Introduction

Workflow orchestration is a common problem in business automation that has an essential place in the development and use of ML models. While systems for running workflows have been available for many years, these systems have a variety of areas of focus. Earlier systems were often focused on business process automation. Newer systems are developed specifically for the challenges of orchestrating the tasks of data science and machine learning applications. Depending on their focus, these systems have different communities of use, features, and deployment characteristics specific to their targeted domain.

This article provides a general overview of what constitutes a workflow orchestration system and follows with a survey of trends in the available systems that covers:

1. origins and activity
2. how workflows are specified
3. deployment options

What is workflow orchestration?

A workflow is an organization of a set of tasks encapsulates a repeatable pattern of activity that typically provides services, transforms materials, or processes information ¹. The origin of the term dates back to the 1920’s and primarily in the context of manufacturing. In a modern parlance, we can think of a workflow as akin to a “flow chart of things needed to be accomplished” for a specific purpose within an organization. In more recent years, “workflow orchestration” or “workflow management” systems have been developed to track and execute workflows for specific domains.

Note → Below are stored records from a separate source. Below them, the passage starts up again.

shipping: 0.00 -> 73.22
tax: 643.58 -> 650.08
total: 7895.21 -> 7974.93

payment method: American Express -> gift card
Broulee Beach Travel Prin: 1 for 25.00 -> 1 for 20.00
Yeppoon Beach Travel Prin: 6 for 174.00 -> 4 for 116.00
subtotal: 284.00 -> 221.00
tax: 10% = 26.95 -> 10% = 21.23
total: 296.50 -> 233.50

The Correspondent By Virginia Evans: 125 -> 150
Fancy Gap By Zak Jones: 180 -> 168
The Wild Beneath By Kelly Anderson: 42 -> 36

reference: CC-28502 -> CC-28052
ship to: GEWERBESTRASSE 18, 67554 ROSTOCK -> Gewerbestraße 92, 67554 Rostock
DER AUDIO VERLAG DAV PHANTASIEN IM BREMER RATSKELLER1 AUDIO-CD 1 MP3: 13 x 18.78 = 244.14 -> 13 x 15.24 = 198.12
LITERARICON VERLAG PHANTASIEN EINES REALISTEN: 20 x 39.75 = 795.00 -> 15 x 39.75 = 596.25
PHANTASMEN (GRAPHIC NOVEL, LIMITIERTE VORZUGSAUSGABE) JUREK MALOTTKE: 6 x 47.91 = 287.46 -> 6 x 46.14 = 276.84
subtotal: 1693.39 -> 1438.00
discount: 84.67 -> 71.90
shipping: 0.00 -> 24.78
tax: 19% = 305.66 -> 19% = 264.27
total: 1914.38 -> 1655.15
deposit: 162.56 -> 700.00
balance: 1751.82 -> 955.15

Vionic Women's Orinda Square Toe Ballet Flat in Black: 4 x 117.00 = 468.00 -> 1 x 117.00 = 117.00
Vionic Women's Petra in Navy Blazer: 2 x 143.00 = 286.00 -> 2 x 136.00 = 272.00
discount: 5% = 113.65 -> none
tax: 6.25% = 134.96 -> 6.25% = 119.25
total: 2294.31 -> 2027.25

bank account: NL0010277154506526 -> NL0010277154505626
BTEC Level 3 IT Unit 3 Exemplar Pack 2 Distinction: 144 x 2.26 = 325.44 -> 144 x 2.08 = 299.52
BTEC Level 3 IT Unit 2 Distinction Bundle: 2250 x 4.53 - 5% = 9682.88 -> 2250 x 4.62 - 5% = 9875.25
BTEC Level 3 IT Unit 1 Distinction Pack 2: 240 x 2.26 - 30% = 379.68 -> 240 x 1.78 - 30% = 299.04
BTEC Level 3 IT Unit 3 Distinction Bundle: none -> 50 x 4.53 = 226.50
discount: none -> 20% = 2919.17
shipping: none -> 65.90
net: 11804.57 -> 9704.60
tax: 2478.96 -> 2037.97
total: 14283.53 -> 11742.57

In the recent past, companies used workflow orchestration for various aspects of business automation. This has enabled companies to go from paper-based or human centric processes to one where the rules by which actions are taken are dictated by workflows encoded in these systems. While ensuring consistency, it also gives the organization a way to track metadata around tasks and ensure completion.

Within data platforms, data science, and more recent machine learning endeavours, workflow orchestration has become a fundamental tool for scaling processes and ensuring quality outcomes. When the uses of the systems are considered, earlier systems were focused on business processes whilst latter are focused on data engineering, data science, and machine learning. Each of these systems were categorized into one of the following areas of focus:

1. Business Processing - oriented for generic business process workflows
2. Science - specifically focused on scientific data processing, HPC, and modeling or inference for science
3. Data Science / ML - processing focused on data science or machine learning
4. Data Engineering - processing specific to data manipulation, ETL, and other forms of data manangement
5. Operations - processes for managing computer systems, clusters, databases, etc.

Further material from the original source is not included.